* EXERCISE DESCRIPTION:
Take the entries below and return them unchanged.

** GIVEN DATA follows **

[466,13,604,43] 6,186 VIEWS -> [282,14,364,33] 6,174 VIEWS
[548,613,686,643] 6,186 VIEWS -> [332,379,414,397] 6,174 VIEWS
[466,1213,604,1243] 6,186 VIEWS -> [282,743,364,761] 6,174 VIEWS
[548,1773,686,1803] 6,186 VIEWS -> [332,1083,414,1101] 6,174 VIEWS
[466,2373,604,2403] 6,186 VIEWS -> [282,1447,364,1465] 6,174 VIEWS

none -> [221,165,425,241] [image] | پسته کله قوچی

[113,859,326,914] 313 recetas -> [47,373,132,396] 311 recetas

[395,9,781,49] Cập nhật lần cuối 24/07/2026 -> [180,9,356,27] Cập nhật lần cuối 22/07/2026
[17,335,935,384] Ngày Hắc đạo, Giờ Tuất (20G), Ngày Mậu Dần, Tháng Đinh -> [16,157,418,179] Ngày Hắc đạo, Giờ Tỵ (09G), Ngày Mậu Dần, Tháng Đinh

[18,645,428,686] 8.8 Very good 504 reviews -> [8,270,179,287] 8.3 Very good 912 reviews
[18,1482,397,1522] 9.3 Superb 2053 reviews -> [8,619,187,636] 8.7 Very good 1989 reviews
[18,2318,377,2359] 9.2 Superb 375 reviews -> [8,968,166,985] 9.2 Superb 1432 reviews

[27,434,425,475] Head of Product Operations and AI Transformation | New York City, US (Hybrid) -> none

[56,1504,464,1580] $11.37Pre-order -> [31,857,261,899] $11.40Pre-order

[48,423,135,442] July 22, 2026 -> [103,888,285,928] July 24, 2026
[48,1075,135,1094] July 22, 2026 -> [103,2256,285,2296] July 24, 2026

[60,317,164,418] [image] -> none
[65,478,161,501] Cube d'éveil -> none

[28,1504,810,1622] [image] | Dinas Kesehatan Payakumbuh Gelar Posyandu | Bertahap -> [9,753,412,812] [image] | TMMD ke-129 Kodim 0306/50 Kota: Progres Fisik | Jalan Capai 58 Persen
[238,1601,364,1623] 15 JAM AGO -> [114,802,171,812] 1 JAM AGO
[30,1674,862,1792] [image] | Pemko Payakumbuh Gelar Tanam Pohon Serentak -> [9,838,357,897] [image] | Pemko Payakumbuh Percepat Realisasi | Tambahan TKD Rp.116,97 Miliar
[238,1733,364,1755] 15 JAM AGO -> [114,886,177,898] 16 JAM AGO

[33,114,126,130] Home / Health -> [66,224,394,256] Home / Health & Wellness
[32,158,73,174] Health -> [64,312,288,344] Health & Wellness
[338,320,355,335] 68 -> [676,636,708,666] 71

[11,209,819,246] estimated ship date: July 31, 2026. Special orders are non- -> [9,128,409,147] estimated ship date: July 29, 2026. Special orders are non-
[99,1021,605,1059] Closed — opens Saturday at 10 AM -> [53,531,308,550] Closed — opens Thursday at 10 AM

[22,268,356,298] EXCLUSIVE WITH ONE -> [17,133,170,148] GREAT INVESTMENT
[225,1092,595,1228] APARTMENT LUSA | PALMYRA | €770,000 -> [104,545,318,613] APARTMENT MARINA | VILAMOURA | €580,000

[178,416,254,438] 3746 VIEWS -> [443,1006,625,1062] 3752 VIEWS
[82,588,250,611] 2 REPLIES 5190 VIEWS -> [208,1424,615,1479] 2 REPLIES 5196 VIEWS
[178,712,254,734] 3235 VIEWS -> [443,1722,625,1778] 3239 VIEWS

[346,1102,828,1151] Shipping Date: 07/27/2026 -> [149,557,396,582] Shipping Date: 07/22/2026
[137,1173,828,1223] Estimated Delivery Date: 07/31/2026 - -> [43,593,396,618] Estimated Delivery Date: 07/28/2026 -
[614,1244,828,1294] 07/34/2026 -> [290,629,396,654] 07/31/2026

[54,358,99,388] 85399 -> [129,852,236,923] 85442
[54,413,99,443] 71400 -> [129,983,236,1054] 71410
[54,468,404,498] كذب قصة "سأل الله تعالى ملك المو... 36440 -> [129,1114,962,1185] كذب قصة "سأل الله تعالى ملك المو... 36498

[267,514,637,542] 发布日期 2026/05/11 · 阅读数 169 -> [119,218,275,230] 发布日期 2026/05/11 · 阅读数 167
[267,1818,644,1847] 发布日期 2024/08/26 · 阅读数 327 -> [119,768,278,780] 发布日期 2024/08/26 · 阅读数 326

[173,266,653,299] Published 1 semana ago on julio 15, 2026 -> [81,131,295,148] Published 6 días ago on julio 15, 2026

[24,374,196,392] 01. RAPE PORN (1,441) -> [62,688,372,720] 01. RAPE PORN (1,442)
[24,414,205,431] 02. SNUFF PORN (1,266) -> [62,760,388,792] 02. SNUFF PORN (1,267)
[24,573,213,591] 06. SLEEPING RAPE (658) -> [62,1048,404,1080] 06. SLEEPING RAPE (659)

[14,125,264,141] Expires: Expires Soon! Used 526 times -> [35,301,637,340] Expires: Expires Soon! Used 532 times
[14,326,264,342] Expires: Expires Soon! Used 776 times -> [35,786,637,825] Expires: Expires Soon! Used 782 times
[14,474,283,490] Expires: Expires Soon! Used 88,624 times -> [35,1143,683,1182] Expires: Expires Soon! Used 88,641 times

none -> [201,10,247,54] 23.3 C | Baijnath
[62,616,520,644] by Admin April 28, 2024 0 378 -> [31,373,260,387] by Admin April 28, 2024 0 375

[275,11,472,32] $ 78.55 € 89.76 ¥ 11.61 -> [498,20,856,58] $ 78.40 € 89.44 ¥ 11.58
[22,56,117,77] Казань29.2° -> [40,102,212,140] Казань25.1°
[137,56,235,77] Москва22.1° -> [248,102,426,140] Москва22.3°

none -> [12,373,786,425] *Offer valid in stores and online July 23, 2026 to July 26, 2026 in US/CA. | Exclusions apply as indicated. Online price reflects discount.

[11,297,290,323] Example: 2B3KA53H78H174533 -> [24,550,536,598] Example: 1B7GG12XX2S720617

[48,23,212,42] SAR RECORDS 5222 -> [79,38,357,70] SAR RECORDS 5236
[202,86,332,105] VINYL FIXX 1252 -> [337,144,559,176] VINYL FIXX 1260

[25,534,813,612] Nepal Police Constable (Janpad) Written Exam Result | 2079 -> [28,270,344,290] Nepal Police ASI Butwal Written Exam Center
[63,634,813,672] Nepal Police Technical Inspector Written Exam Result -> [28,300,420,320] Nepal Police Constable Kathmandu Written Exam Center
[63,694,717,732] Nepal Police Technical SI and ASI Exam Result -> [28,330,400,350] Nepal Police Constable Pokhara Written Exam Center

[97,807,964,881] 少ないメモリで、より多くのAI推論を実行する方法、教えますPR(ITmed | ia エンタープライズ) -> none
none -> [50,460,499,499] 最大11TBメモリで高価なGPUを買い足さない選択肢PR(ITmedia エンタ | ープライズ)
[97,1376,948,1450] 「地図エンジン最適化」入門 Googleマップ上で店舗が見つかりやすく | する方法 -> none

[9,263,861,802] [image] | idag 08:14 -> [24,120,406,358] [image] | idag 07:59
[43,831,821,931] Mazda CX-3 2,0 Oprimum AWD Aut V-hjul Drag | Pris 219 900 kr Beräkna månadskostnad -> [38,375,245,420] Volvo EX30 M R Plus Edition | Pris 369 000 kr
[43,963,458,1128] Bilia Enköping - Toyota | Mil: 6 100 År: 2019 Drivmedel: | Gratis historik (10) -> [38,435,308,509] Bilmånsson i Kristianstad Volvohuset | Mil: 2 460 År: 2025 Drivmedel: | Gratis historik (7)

** End of GIVEN DATA **

* RESPONSE:
[466,13,604,43] 6,186 VIEWS -> [282,14,364,33] 6,174 VIEWS
[548,613,686,643] 6,186 VIEWS -> [332,379,414,397] 6,174 VIEWS
[466,1213,604,1243] 6,186 VIEWS -> [282,743,364,761] 6,174 VIEWS
[548,1773,686,1803] 6,186 VIEWS -> [332,1083,414,1101] 6,174 VIEWS
[466,2373,604,2403] 6,186 VIEWS -> [282,1447,364,1465] 6,174 VIEWS

none -> [221,165,425,241] [image] | پسته کله قوچی

[113,859,326,914] 313 recetas -> [47,373,132,396] 311 recetas

[395,9,781,49] Cập nhật lần cuối 24/07/2026 -> [180,9,356,27] Cập nhật lần cuối 22/07/2026
[17,335,935,384] Ngày Hắc đạo, Giờ Tuất (20G), Ngày Mậu Dần, Tháng Đinh -> [16,157,418,179] Ngày Hắc đạo, Giờ Tỵ (09G), Ngày Mậu Dần, Tháng Đinh

[18,645,428,686] 8.8 Very good 504 reviews -> [8,270,179,287] 8.3 Very good 912 reviews
[18,1482,397,1522] 9.3 Superb 2053 reviews -> [8,619,187,636] 8.7 Very good 1989 reviews
[18,2318,377,2359] 9.2 Superb 375 reviews -> [8,968,166,985] 9.2 Superb 1432 reviews

[27,434,425,475] Head of Product Operations and AI Transformation | New York City, US (Hybrid) -> none

[56,1504,464,1580] $11.37Pre-order -> [31,857,261,899] $11.40Pre-order

[48,423,135,442] July 22, 2026 -> [103,888,285,928] July 24, 2026
[48,1075,135,1094] July 22, 2026 -> [103,2256,285,2296] July 24, 2026

[60,317,164,418] [image] -> none
[65,478,161,501] Cube d'éveil -> none

[28,1504,810,1622] [image] | Dinas Kesehatan Payakumbuh Gelar Posyandu | Bertahap -> [9,753,412,812] [image] | TMMD ke-129 Kodim 0306/50 Kota: Progres Fisik | Jalan Capai 58 Persen
[238,1601,364,1623] 15 JAM AGO -> [114,802,171,812] 1 JAM AGO
[30,1674,862,1792] [image] | Pemko Payakumbuh Gelar Tanam Pohon Serentak -> [9,838,357,897] [image] | Pemko Payakumbuh Percepat Realisasi | Tambahan TKD Rp.116,97 Miliar
[238,1733,364,1755] 15 JAM AGO -> [114,886,177,898] 16 JAM AGO

[33,114,126,130] Home / Health -> [66,224,394,256] Home / Health & Wellness
[32,158,73,174] Health -> [64,312,288,344] Health & Wellness
[338,320,355,335] 68 -> [676,636,708,666] 71

[11,209,819,246] estimated ship date: July 31, 2026. Special orders are non- -> [9,128,409,147] estimated ship date: July 29, 2026. Special orders are non-
[99,1021,605,1059] Closed — opens Saturday at 10 AM -> [53,531,308,550] Closed — opens Thursday at 10 AM

[22,268,356,298] EXCLUSIVE WITH ONE -> [17,133,170,148] GREAT INVESTMENT
[225,1092,595,1228] APARTMENT LUSA | PALMYRA | €770,000 -> [104,545,318,613] APARTMENT MARINA | VILAMOURA | €580,000

[178,416,254,438] 3746 VIEWS -> [443,1006,625,1062] 3752 VIEWS
[82,588,250,611] 2 REPLIES 5190 VIEWS -> [208,1424,615,1479] 2 REPLIES 5196 VIEWS
[178,712,254,734] 3235 VIEWS -> [443,1722,625,1778] 3239 VIEWS

[346,1102,828,1151] Shipping Date: 07/27/2026 -> [149,557,396,582] Shipping Date: 07/22/2026
[137,1173,828,1223] Estimated Delivery Date: 07/31/2026 - -> [43,593,396,618] Estimated Delivery Date: 07/28/2026 -
[614,1244,828,1294] 07/34/2026 -> [290,629,396,654] 07/31/2026

[54,358,99,388] 85399 -> [129,852,236,923] 85442
[54,413,99,443] 71400 -> [129,983,236,1054] 71410
[54,468,404,498] كذب قصة "سأل الله تعالى ملك المو... 36440 -> [129,1114,962,1185] كذب قصة "سأل الله تعالى ملك المو... 36498

[267,514,637,542] 发布日期 2026/05/11 · 阅读数 169 -> [119,218,275,230] 发布日期 2026/05/11 · 阅读数 167
[267,1818,644,1847] 发布日期 2024/08/26 · 阅读数 327 -> [119,768,278,780] 发布日期 2024/08/26 · 阅读数 326

[173,266,653,299] Published 1 semana ago on julio 15, 2026 -> [81,131,295,148] Published 6 días ago on julio 15, 2026

[24,374,196,392] 01. RAPE PORN (1,441) -> [62,688,372,720] 01. RAPE PORN (1,442)
[24,414,205,431] 02. SNUFF PORN (1,266) -> [62,760,388,792] 02. SNUFF PORN (1,267)
[24,573,213,591] 06. SLEEPING RAPE (658) -> [62,1048,404,1080] 06. SLEEPING RAPE (659)

[14,125,264,141] Expires: Expires Soon! Used 526 times -> [35,301,637,340] Expires: Expires Soon! Used 532 times
[14,326,264,342] Expires: Expires Soon! Used 776 times -> [35,786,637,825] Expires: Expires Soon! Used 782 times
[14,474,283,490] Expires: Expires Soon! Used 88,624 times -> [35,1143,683,1182] Expires: Expires Soon! Used 88,641 times

none -> [201,10,247,54] 23.3 C | Baijnath
[62,616,520,644] by Admin April 28, 2024 0 378 -> [31,373,260,387] by Admin April 28, 2024 0 375

[275,11,472,32] $ 78.55 € 89.76 ¥ 11.61 -> [498,20,856,58] $ 78.40 € 89.44 ¥ 11.58
[22,56,117,77] Казань29.2° -> [40,102,212,140] Казань25.1°
[137,56,235,77] Москва22.1° -> [248,102,426,140] Москва22.3°

none -> [12,373,786,425] *Offer valid in stores and online July 23, 2026 to July 26, 2026 in US/CA. | Exclusions apply as indicated. Online price reflects discount.

[11,297,290,323] Example: 2B3KA53H78H174533 -> [24,550,536,598] Example: 1B7GG12XX2S720617

[48,23,212,42] SAR RECORDS 5222 -> [79,38,357,70] SAR RECORDS 5236
[202,86,332,105] VINYL FIXX 1252 -> [337,144,559,176] VINYL FIXX 1260

[25,534,813,612] Nepal Police Constable (Janpad) Written Exam Result | 2079 -> [28,270,344,290] Nepal Police ASI Butwal Written Exam Center
[63,634,813,672] Nepal Police Technical Inspector Written Exam Result -> [28,300,420,320] Nepal Police Constable Kathmandu Written Exam Center
[63,694,717,732] Nepal Police Technical SI and ASI Exam Result -> [28,330,400,350] Nepal Police Constable Pokhara Written Exam Center

[97,807,964,881] 少ないメモリで、より多くのAI推論を実行する方法、教えますPR(ITmed | ia エンタープライズ) -> none
none -> [50,460,499,499] 最大11TBメモリで高価なGPUを買い足さない選択肢PR(ITmedia エンタ | ープライズ)
[97,1376,948,1450] 「地図エンジン最適化」入門 Googleマップ上で店舗が見つかりやすく | する方法 -> none

[9,263,861,802] [image] | idag 08:14 -> [24,120,406,358] [image] | idag 07:59
[43,831,821,931] Mazda CX-3 2,0 Oprimum AWD Aut V-hjul Drag | Pris 219 900 kr Beräkna månadskostnad -> [38,375,245,420] Volvo EX30 M R Plus Edition | Pris 369 000 kr
[43,963,458,1128] Bilia Enköping - Toyota | Mil: 6 100 År: 2019 Drivmedel: | Gratis historik (10) -> [38,435,308,509] Bilmånsson i Kristianstad Volvohuset | Mil: 2 460 År: 2025 Drivmedel: | Gratis historik (7)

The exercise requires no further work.